Todo lo que no es

Este poema no es la historia de un hombre triste y solo que ha sufrido en su memoria, maldiciendo sobre Apolo, que en su eterna soledad se pasea por las sombras que le sirven como alfombras de su inmensa oscuridad. Esos cuentos ya son viejos y esos hombres son perplejos.

Por supuesto que tampoco éste es un cuento de hadas donde un mundo vuelto loco tienta a damas encantadas con la única ilusión de vivir su amor perfecto sin tener más que un defecto: la carencia de razón. Esos cuentos son tonteras y esas damas ni siquiera.

Esto no es una novela de un valiente y sobrio mozo que hace todo, que hasta vuela, pues se precia de amoroso, caballero andante altivo que pelea por su novia, que ante nada él se agobia, pues por ella sigue vivo. Esos cuentos son un chiste; si te gustan, ya perdiste.

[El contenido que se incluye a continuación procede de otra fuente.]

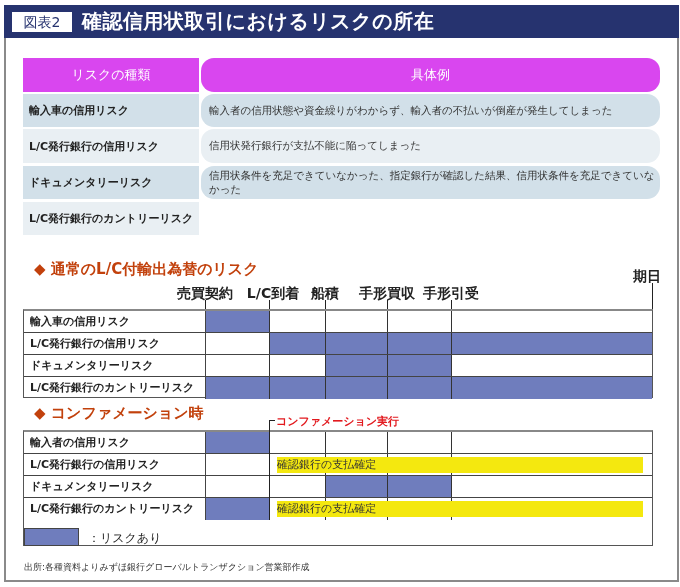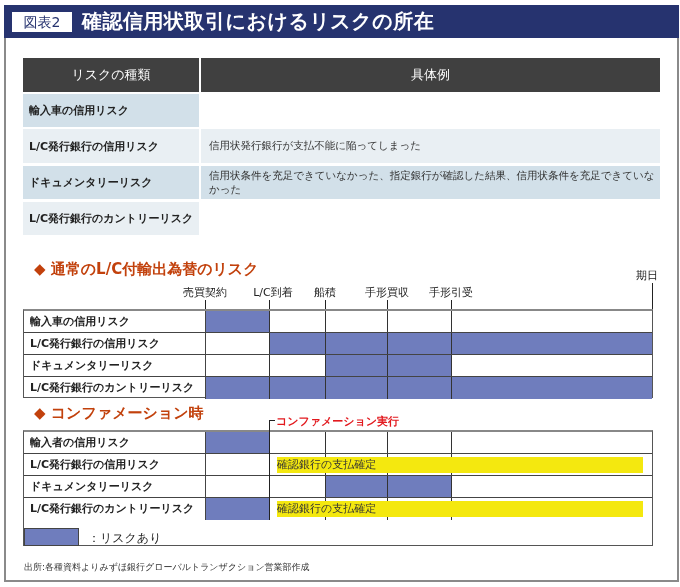--- a/index.html
+++ b/index.html
@@ -16,7 +16,7 @@
   .rrow { position: absolute; left: 0; width: 637px; display: flex; }
   .rcell1 { width: 176px; height: 100%; display: flex; align-items: center; padding-left: 6px; font-size: 11px; font-weight: bold; }
   .rcell2 { margin-left: 2px; width: 459px; height: 100%; display: flex; align-items: center; padding-left: 8px; font-size: 10.5px; color: #333; }
-  .rhead .rcell1, .rhead .rcell2 { background: #404040; color: #fff; font-size: 13px; font-weight: normal; justify-content: center; padding: 12px; }
+  .rhead .rcell1, .rhead .rcell2 { background: #d946ef; color: #fff; font-size: 13px; font-weight: normal; justify-content: center; padding: 12px; }
   .rodd .rcell1, .rodd .rcell2 { background: #d2e0e9; }
   .reven .rcell1, .reven .rcell2 { background: #e9eff3; }
 

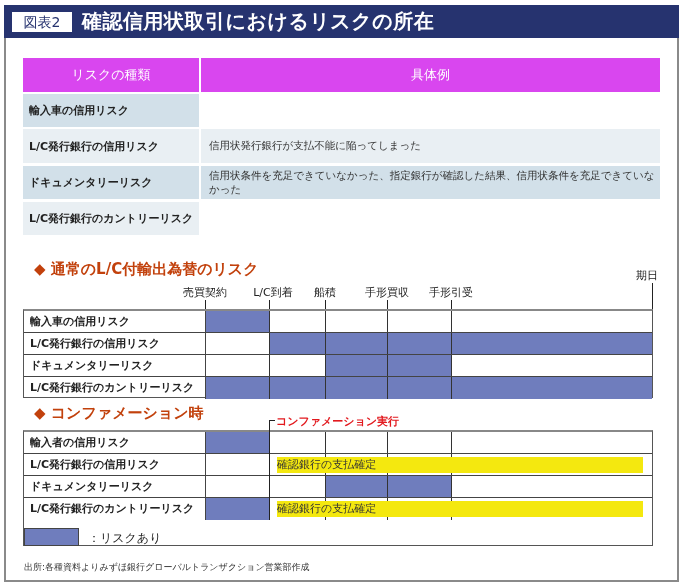--- a/index.html
+++ b/index.html
@@ -15,7 +15,7 @@
   .rtable { position: absolute; left: 23px; top: 58px; width: 637px; }
   .rrow { position: absolute; left: 0; width: 637px; display: flex; }
   .rcell1 { width: 176px; height: 100%; display: flex; align-items: center; padding-left: 6px; font-size: 11px; font-weight: bold; }
-  .rcell2 { margin-left: 2px; width: 459px; height: 100%; display: flex; align-items: center; padding-left: 8px; font-size: 10.5px; color: #333; }
+  .rcell2 { margin-left: 2px; width: 459px; height: 100%; display: flex; align-items: center; padding-left: 8px; font-size: 10.5px; color: #333; border-radius: 13px; }
   .rhead .rcell1, .rhead .rcell2 { background: #d946ef; color: #fff; font-size: 13px; font-weight: normal; justify-content: center; padding: 12px; }
   .rodd .rcell1, .rodd .rcell2 { background: #d2e0e9; }
   .reven .rcell1, .reven .rcell2 { background: #e9eff3; }

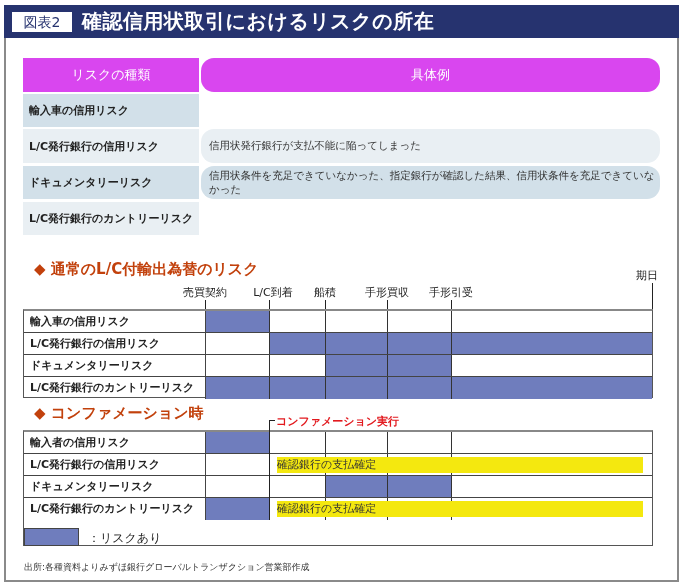--- a/index.html
+++ b/index.html
@@ -57,6 +57,7 @@
   </div>
   <div class="rrow rodd" style="top:36px;height:33px;">
     <div class="rcell1">輸入車の信用リスク</div>
+    <div class="rcell2">輸入者の信用状態や資金繰りがわからず、輸入者の不払いが倒産が発生してしまった</div>
   </div>
   <div class="rrow reven" style="top:71px;height:34px;">
     <div class="rcell1">L/C発行銀行の信用リスク</div>

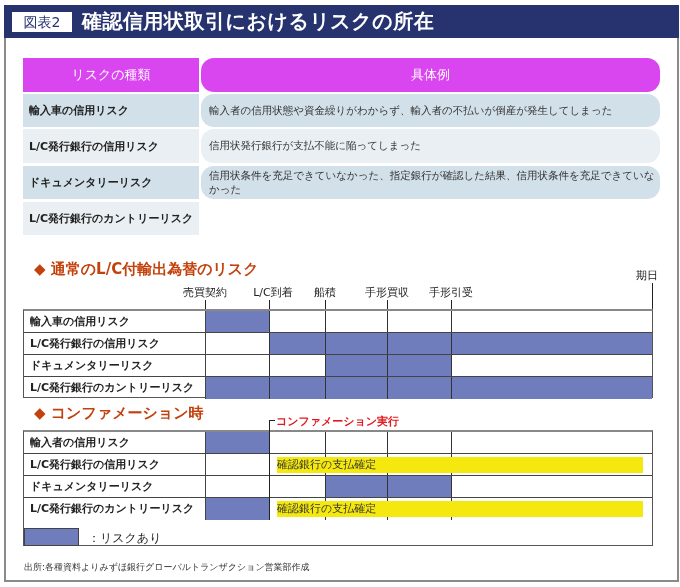--- a/index.html
+++ b/index.html
@@ -22,7 +22,7 @@
 
   
   .section-title { position: absolute; left: 34px; font-size: 15px; font-weight: bold; color: #c2410c; }
-  .milestone { position: absolute; font-size: 11px; font-weight: normal; color: #222; transform: translateX(-50%); white-space: nowrap; }
+  .milestone { position: absolute; font-size: 14px; font-weight: bold; color: #222; transform: translateX(-50%); white-space: nowrap; }
   .tick { position: absolute; width: 1px; background: #222; }
 
   

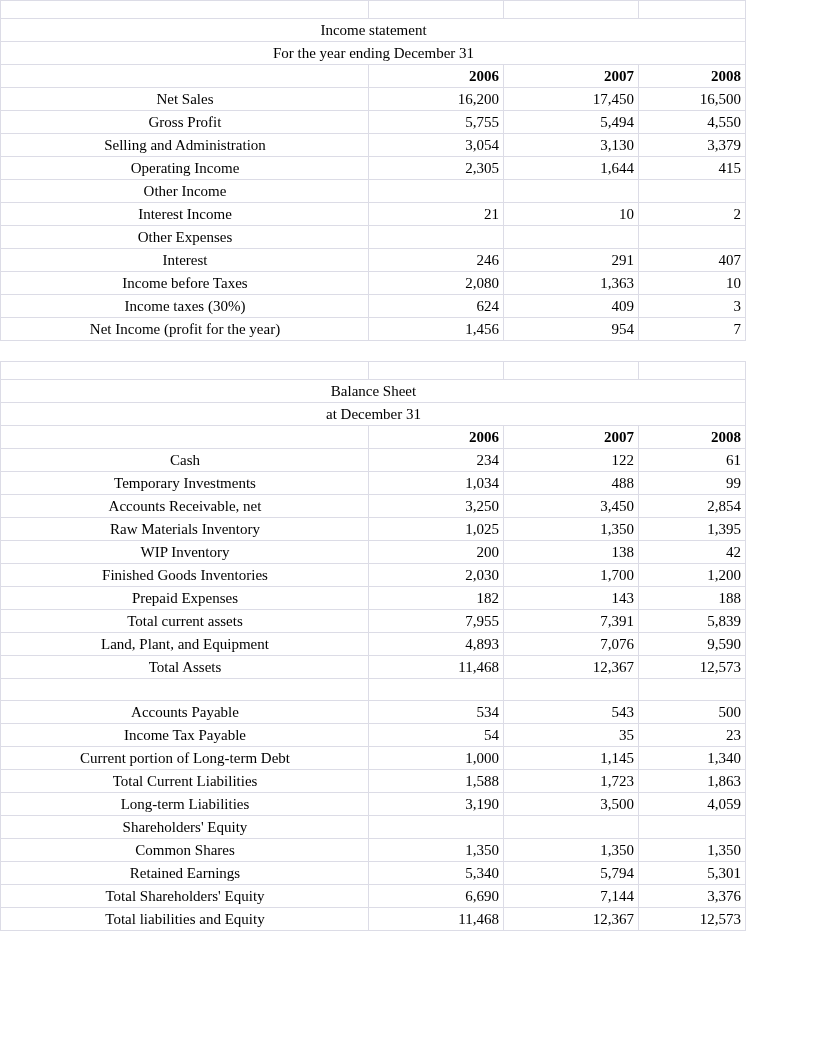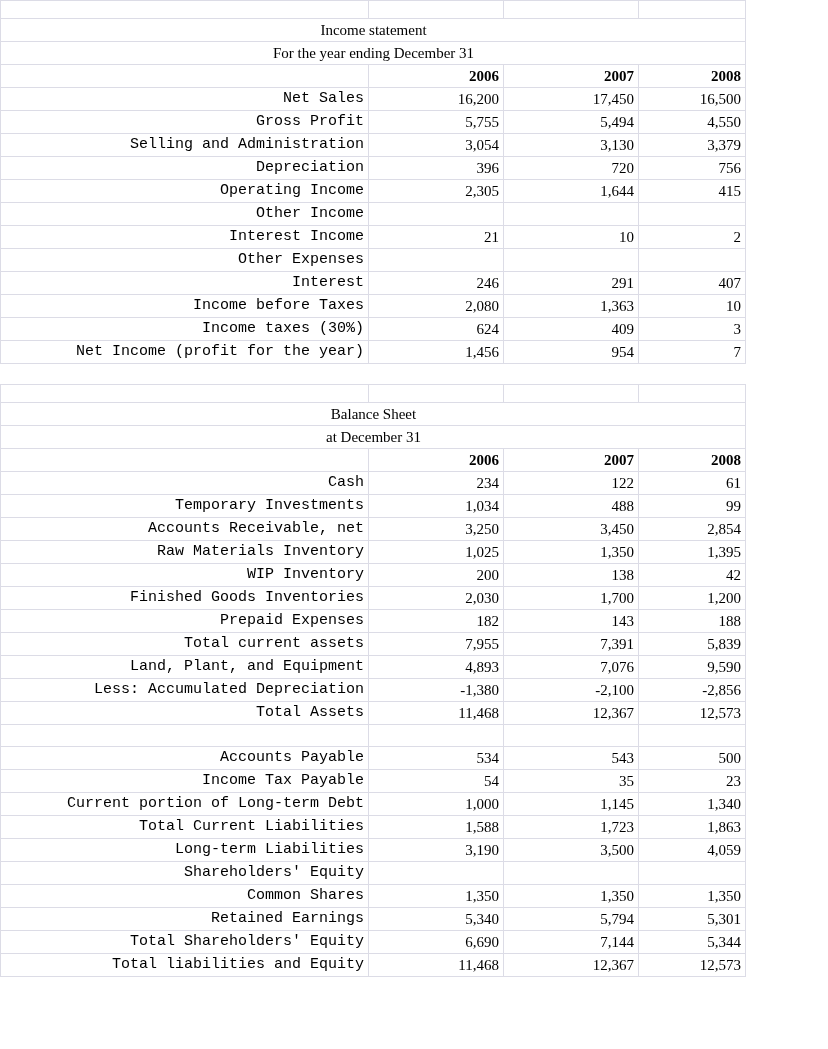--- a/index.html
+++ b/index.html
@@ -46,8 +46,7 @@
   }
 
   td.label {
-    text-align: right;
-    font-family: Liberation Mono, monospace;
+    text-align: center;
   }
   td.num {
     text-align: right;

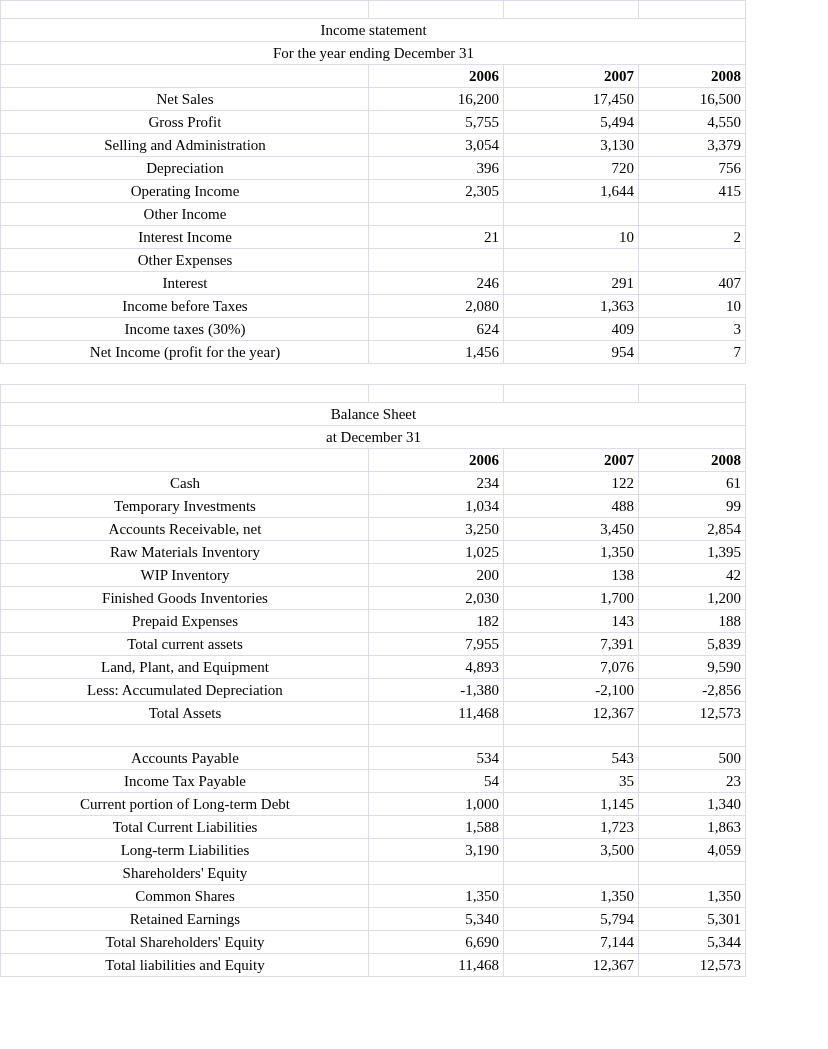--- a/index.html
+++ b/index.html
@@ -145,12 +145,6 @@
           <td class="num">3,379</td>
         </tr>
         <tr>
-          <td class="label">Depreciation</td>
-          <td class="num rule-bottom">396</td>
-          <td class="num rule-bottom">720</td>
-          <td class="num rule-bottom">756</td>
-        </tr>
-        <tr>
           <td class="label">Operating Income</td>
           <td class="num">2,305</td>
           <td class="num">1,644</td>

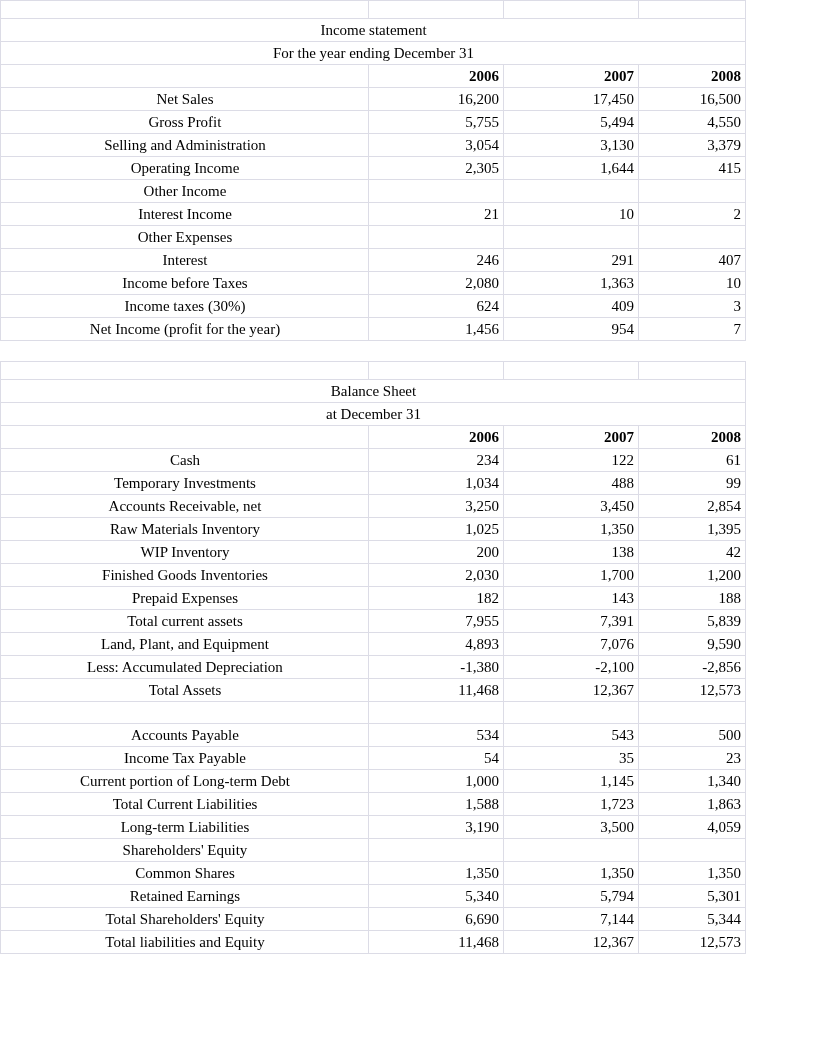--- a/index.html
+++ b/index.html
@@ -279,12 +279,6 @@
           <td class="num">9,590</td>
         </tr>
         <tr>
-          <td class="label">Less: Accumulated Depreciation</td>
-          <td class="num rule-bottom">-1,380</td>
-          <td class="num rule-bottom">-2,100</td>
-          <td class="num rule-bottom">-2,856</td>
-        </tr>
-        <tr>
           <td class="label">Total Assets</td>
           <td class="num rule-double">11,468</td>
           <td class="num rule-double">12,367</td>

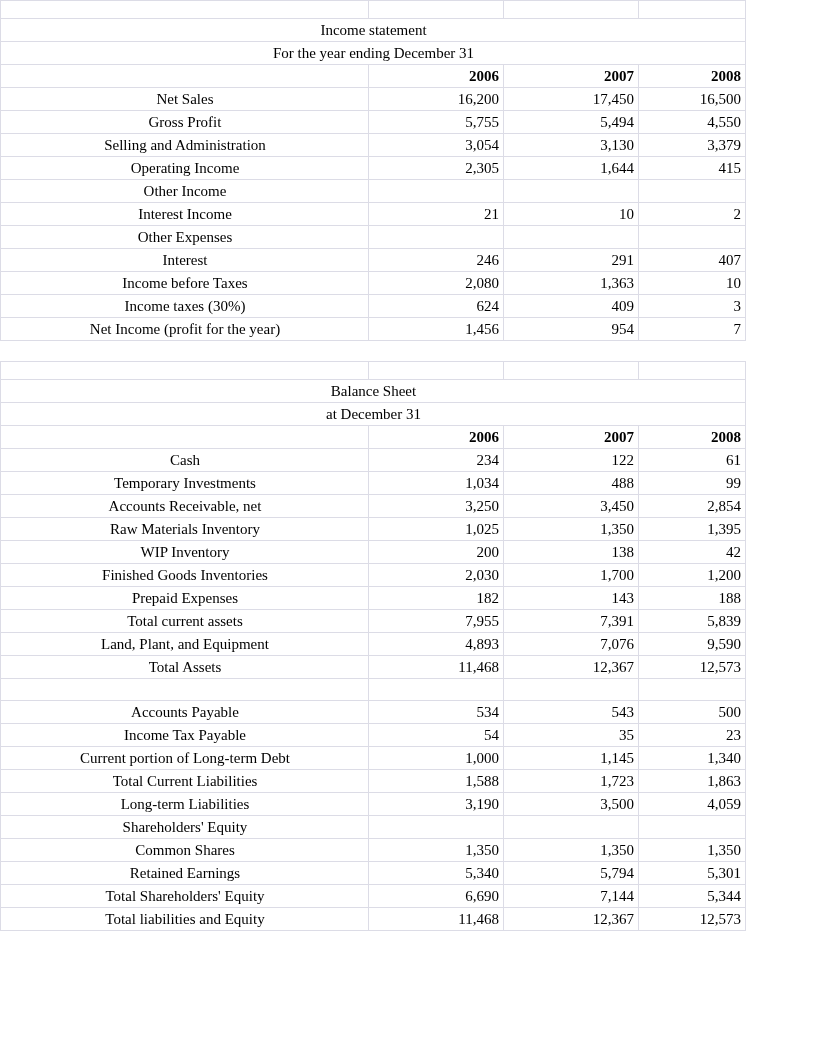--- a/index.html
+++ b/index.html
@@ -342,7 +342,7 @@
           <td class="label">Total Shareholders' Equity</td>
           <td class="num">6,690</td>
           <td class="num">7,144</td>
-          <td class="num">5,344</td>
+          <td class="num">3,376</td>
         </tr>
         <tr>
           <td class="label">Total liabilities and Equity</td>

No es la princesa dormida, prisionera en una torre, por dragones guarecida, esperando a quien los borre y del sueño la rescate como buen príncipe azul con semblante de gandul, rico, guapo y sin mecate. No hay un beso verdadero en un cuento verdulero.

No es la historia de un poeta miserable y solitario que una noche al darse cuenta calma el cielo su calvario, enviándole una linda estrella con la forma de una dama que lo arrulla, que lo ama cual la luna dulce y bella. Esos cuentos son mentira; quien los cree es quien delira.

Tampoco es el gran relato de una chica enamorada que desposa a un pazguato y termina embarazada, que en su casa se envejece y la vida se le escapa por los hijos y la etapa aunque no se lo merece. Cualquier cuento parecido son patrañas sin sentido.

Este cuento, en cambio, es todo lo contrario a esto. Un poema que ni es ni pretende nunca serlo. Una historia que no es ¡y qué bueno, yo me alegro! Y si usted no sabe qué es, pues ni modo, lo lamento.